第二話 初夜
その夜、恵美は夢を見た。
何かが自分の体を締め付けている。まともに息を吸うことすら難しく、押さえつけられている感覚がずっと続く。
――誰か! 助けて。
胸にかかる重圧。身体のすべてが自由にならず、酸素を求めて必死で首を振る。
――なにこれ。なんなのこれ。金縛り?
目を開けようと瞼に力を込めても、どうしてもできない。
「ゆう……じ……たすけ……」
声になっているのか、いないのか、わからない。悲鳴を上げようとして、かすれた空気が喉を抜けているのが自分でわかる。
「……ゆ……うじ……」
「――み……えみ……大丈夫?」
揺すられて現実に戻った。ようやく目を開くことができた。
「祐二?」
真上から顔を覗き込む祐二の向こうに、古びたしみだらけの天井が目に入った。障子の外はまだ暗い。
ここは新居の古民家だ。そうだった、結婚初夜。スウスウするお腹に、あっ、と気がつくと、いつの間にか、パジャマがまくりあげられ、腹から胸元が露わになっていた。
「ちょっと!」
祐二に体を見下ろされている……恵美はあわてて胸元を隠した。
「もう、祐二、何もしないって言ったのに……」
「おまえの寝顔を見ていたらさ、ちょっといたずらしたくなったんだ。まだ、何もしてない。期待していたのか」
心を見透かされたようで、恥ずかしい。恵美は、ふん、と寝返りをうって、祐二に背を向けた。

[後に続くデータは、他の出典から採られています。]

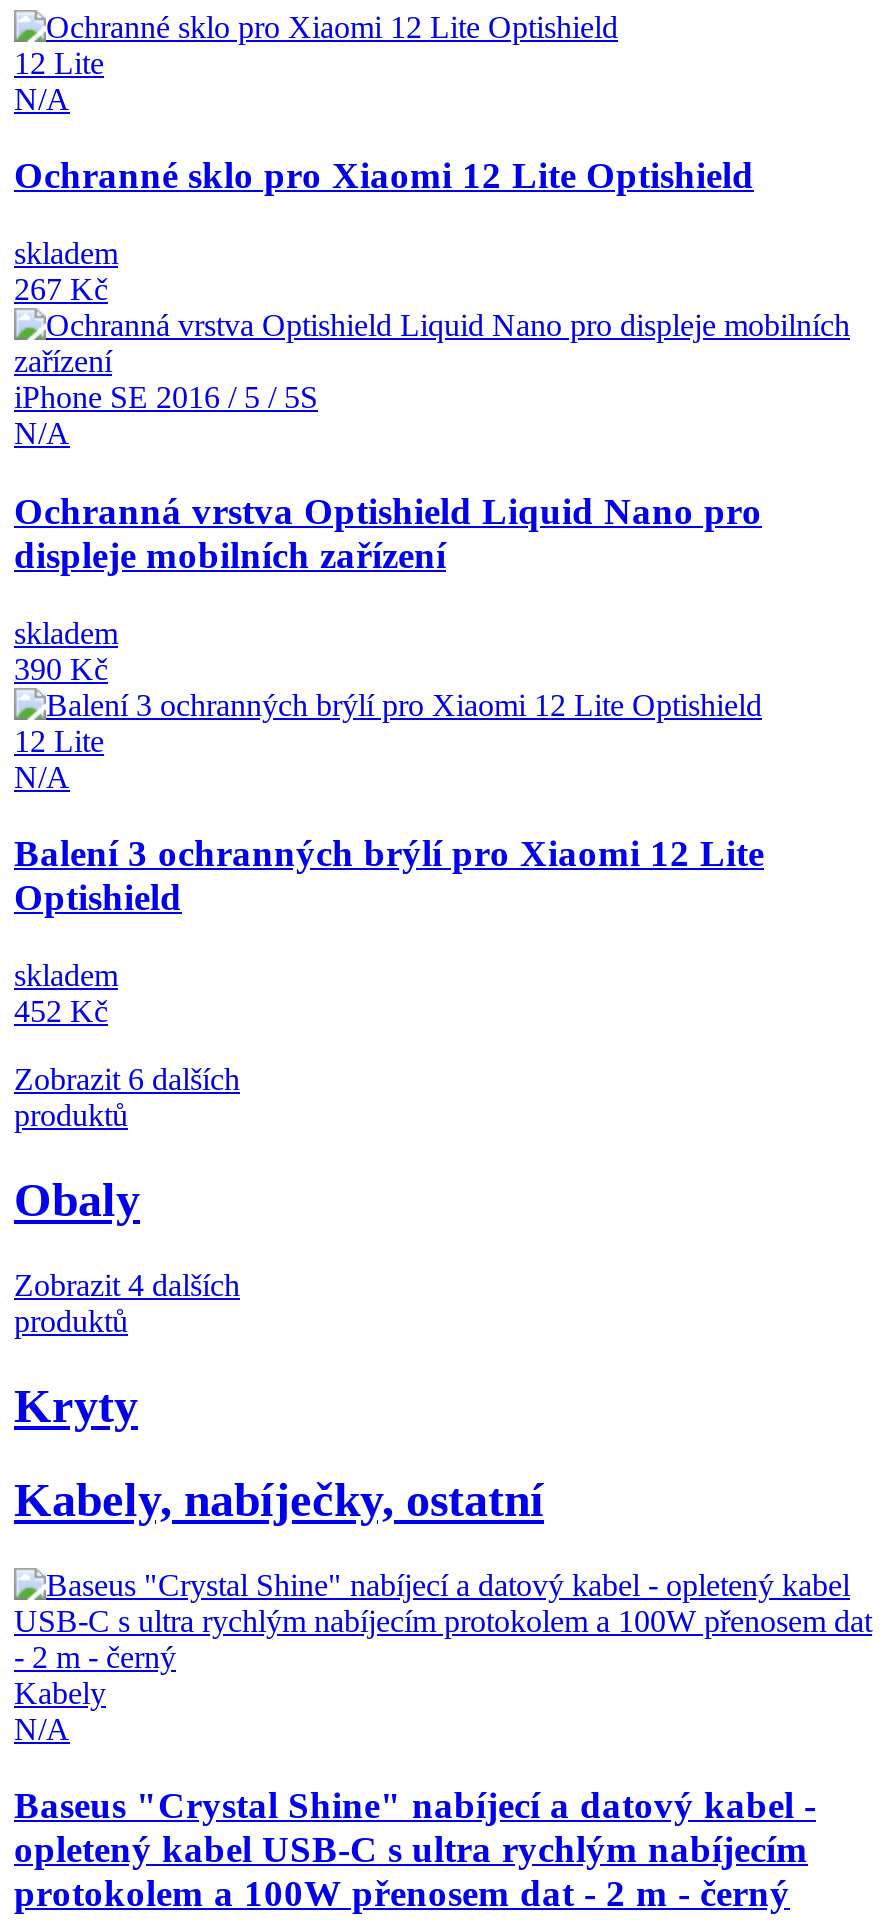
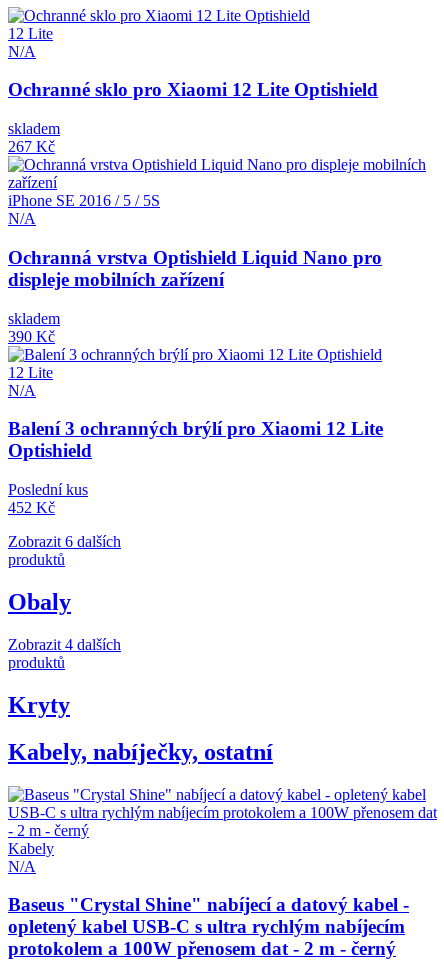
- skladem
+ Poslední kus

「別に。これからずっと一緒なんだから、いつでもできるじゃない」
「まあ、その通りだな。こんなくたびれている今日しなくても、たっぷりといつでも……」
祐二は笑って、自分のふとんに戻った。
「恵美……おまえ、結構色白なんだな。白くて細いきれいな体だ。白蛇じゃないか」
「なっ、何言っているの……」
「ほめてやったのにうれしくないのか。おまえは、山歩きばかりしているから、顔が日焼けして赤っぽいだろう? 服の下に隠されている体は白いんだな……気にいった。またたっぷり楽しもう。おやすみ」
「お……おやすみ」
恵美の顔はカァッと火照ってしまったが、タオルケットで隠した。祐二は背を向けてそれきり口をきかなくなり、眠ってしまったらしい。恵美は悪夢の余韻で、すっかり目が冴えてしまった。
しみがいたるところに浮かぶ天井。小さな豆電球の下で、それは血がにじんでいるように見える。想像は飛び、天井から本物の血が、今にもポトッ、ポトッ、と落ちてきそうで、目をぎゅっと閉じた。

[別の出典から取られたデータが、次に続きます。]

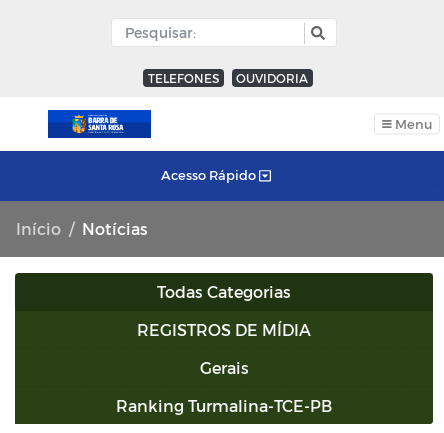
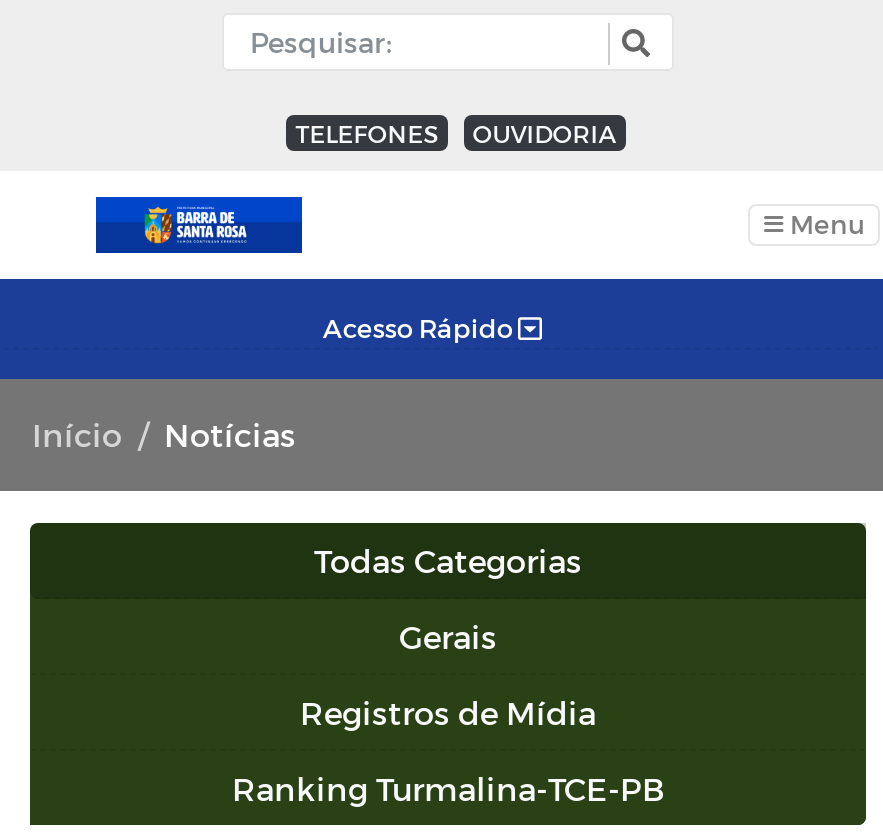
- REGISTROS DE MÍDIA

moved up: Gerais

+ Registros de Mídia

古い家にとりついていた霊が、新しい住人を呪い殺す――題名は忘れたが、そんな映画を昔テレビでやっていたことを思い出した。この家なら、そういうことがあってもおかしくないような気がする。ここにはどんな人が住んでいたのか。どうしてこの家は売りに出され、ここで暮らしていた人たちはどうなったのか。目を開けると、どうしても、しみ天井が見えてしまう。

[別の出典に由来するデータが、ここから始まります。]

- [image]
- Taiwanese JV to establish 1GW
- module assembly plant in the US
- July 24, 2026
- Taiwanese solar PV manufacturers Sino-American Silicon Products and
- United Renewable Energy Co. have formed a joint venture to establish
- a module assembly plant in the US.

ここで一家全員が殺されていたりして……それとも墓場の跡に建てられた家だったとか……床下に白骨死体でもありそうな……眠れない真夏の夜の妄想は果てしない。
この家は、猟奇殺人事件の現場かもしれないという考えにとらわれ、恵美は何度も寝返りをうった。
--気にしちゃダメ。今更、引っ越しなんてできないじゃん。お金ないもん。気にしない!
気にしない、気にしない、と念仏のようにつぶやきながら、恵美は目を閉じた。ふとんの冷たい部分を探して、手足を動かしているうちにやっと眠れたが、翌朝起きた時の寝ざめはすっきり爽快気分とはほど遠かった。